Elvis Presley, the undisputed King of rock 'n' roll, stars in this fun-filled musical romance as a crop-dusting pilot who is escorted through the Seattle World's Fair by a cute Chinese girl and falls in love with a beautiful woman. Look for the screen debut of Kurt Russell ("Executive Decision," "Stargate"). Co-starring Gary Lockwood ("2001: A Space Odyssey").

Customer Reviews

It Happened at The World's Fair

Very eccentric movie. "It Happened at The World's Fair" shows a caring, sweet side of Elvis seldom seen in his movies! Elvis at his best!

Different, not the greatest Elvis movie, but it still made me smile :)
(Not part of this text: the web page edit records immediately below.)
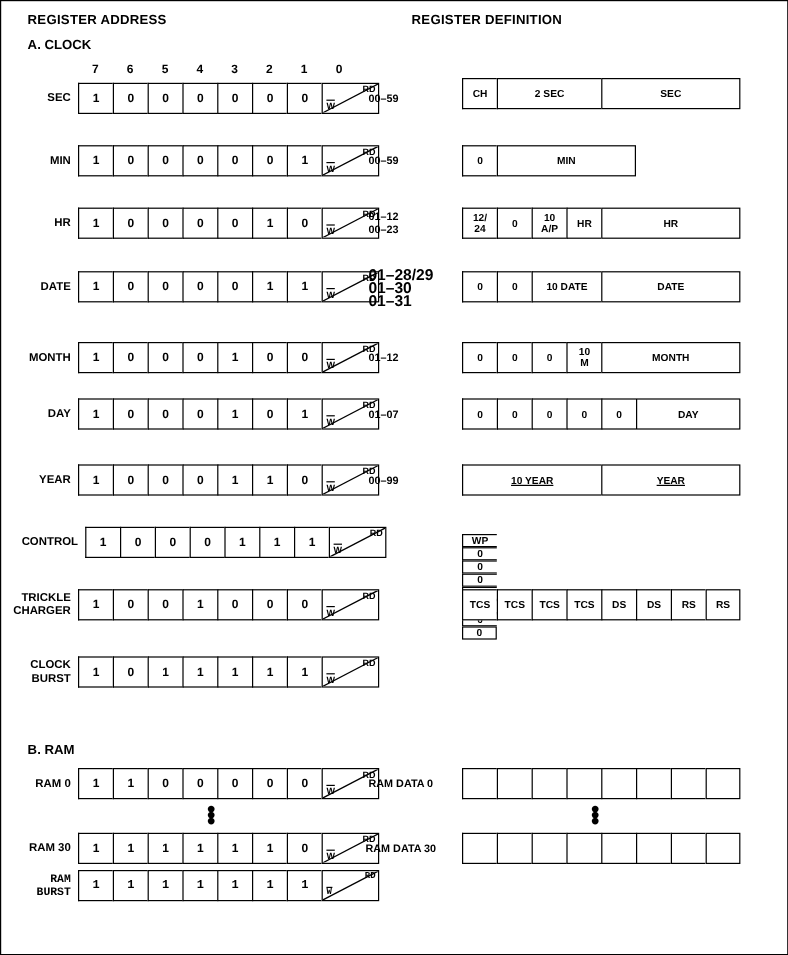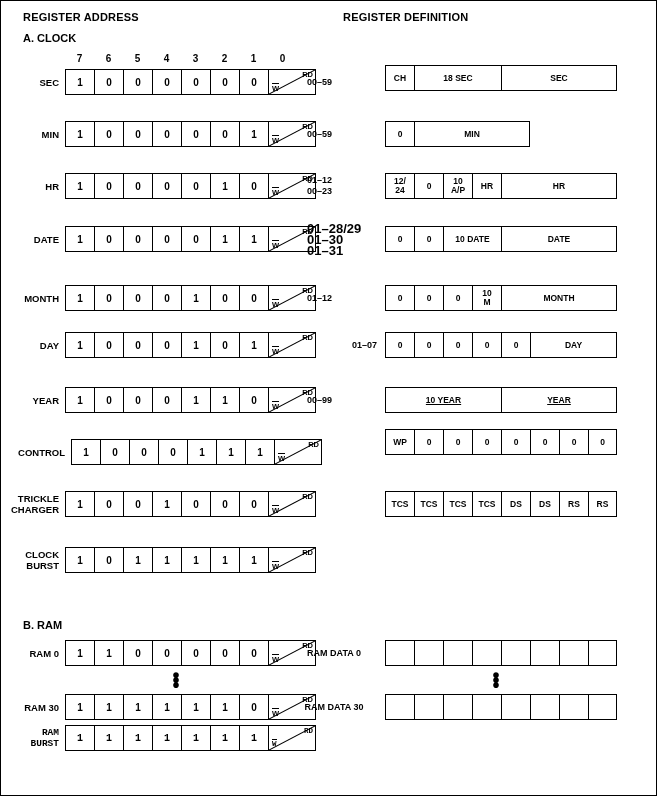--- a/index.html
+++ b/index.html
@@ -181,21 +181,21 @@
         <div class="rdw">
           <svg class="diag" viewBox="0 0 29 26" preserveAspectRatio="none">
             <line x1="0" y1="26" x2="29" y2="0" stroke="#000" stroke-width="1"></line>
           </svg>
           <span class="rd">RD</span>
           <span class="w">W</span>
         </div>
       </div>
       <div class="defrow" style="left: 384px; top: 64px;">
         <div class="dcell" style="width: 29px;">CH</div>
-        <div class="dcell" style="width: 87px;">18 SEC</div>
+        <div class="dcell" style="width: 87px;">2 SEC</div>
         <div class="dcell last" style="width: 116px;">SEC</div>
       </div>
       <div style="position: absolute; left: 306px; width: 70px; text-align: left; font-size: 9px; font-weight: bold; line-height: 11px; white-space: pre-line; top: 75.5px;">00–59</div>
       <div class="row" style="left: 64px; top: 120px;">
         <div class="rlabel">MIN</div>
         <div class="cell">1</div>
         <div class="cell">0</div>
         <div class="cell">0</div>
         <div class="cell">0</div>
         <div class="cell">0</div>
@@ -312,21 +312,21 @@
         </div>
       </div>
       <div class="defrow" style="left: 384px; top: 331px;">
         <div class="dcell" style="width: 29px;">0</div>
         <div class="dcell" style="width: 29px;">0</div>
         <div class="dcell" style="width: 29px;">0</div>
         <div class="dcell" style="width: 29px;">0</div>
         <div class="dcell" style="width: 29px;">0</div>
         <div class="dcell last" style="width: 87px;">DAY</div>
       </div>
-      <div style="position: absolute; left: 306px; width: 70px; text-align: right; font-size: 9px; font-weight: bold; line-height: 11px; white-space: pre-line; top: 338.5px;">01–07</div>
+      <div style="position: absolute; left: 306px; width: 70px; text-align: left; font-size: 9px; font-weight: bold; line-height: 11px; white-space: pre-line; top: 338.5px;">01–07</div>
       <div class="row" style="left: 64px; top: 386px;">
         <div class="rlabel">YEAR</div>
         <div class="cell">1</div>
         <div class="cell">0</div>
         <div class="cell">0</div>
         <div class="cell">0</div>
         <div class="cell">1</div>
         <div class="cell">1</div>
         <div class="cell">0</div>
         <div class="rdw">
@@ -352,21 +352,21 @@
         <div class="cell">1</div>
         <div class="cell">1</div>
         <div class="rdw">
           <svg class="diag" viewBox="0 0 29 26" preserveAspectRatio="none">
             <line x1="0" y1="26" x2="29" y2="0" stroke="#000" stroke-width="1"></line>
           </svg>
           <span class="rd">RD</span>
           <span class="w">W</span>
         </div>
       </div>
-      <div class="defrow" style="left: 384px; top: 428px;">
+      <div class="defrow" style="left: 384px; top: 444px; flex-direction: column;">
         <div class="dcell" style="width: 29px;">WP</div>
         <div class="dcell" style="width: 29px;">0</div>
         <div class="dcell" style="width: 29px;">0</div>
         <div class="dcell" style="width: 29px;">0</div>
         <div class="dcell" style="width: 29px;">0</div>
         <div class="dcell" style="width: 29px;">0</div>
         <div class="dcell" style="width: 29px;">0</div>
         <div class="dcell last" style="width: 29px;">0</div>
       </div>
       <div class="row" style="left: 64px; top: 490px;">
Initially I was afraid this had set yet another Elvis precedent: "Okay, so this time he's a pilot who flies a cropduster AND he's a professional singer on the side? Again?" That didn't turn out to be the case, thank goodness. Elvis owes some heavy debts, but his idiot gambling friend and co-pilot Danny blows their latest paycheck at a cheating card table, with a typical fist fight ensuing. Their plane and one asset is repossessed to be auctioned off unless they can find the money to buy it back, and Elvis's dalliances with a young woman are shot when an angry father chases him off at gunpoint. Quite broke now, they hitchhike a ride with a nice apple farmer and his niece Sue-Lin, and they all proceed to Seattle.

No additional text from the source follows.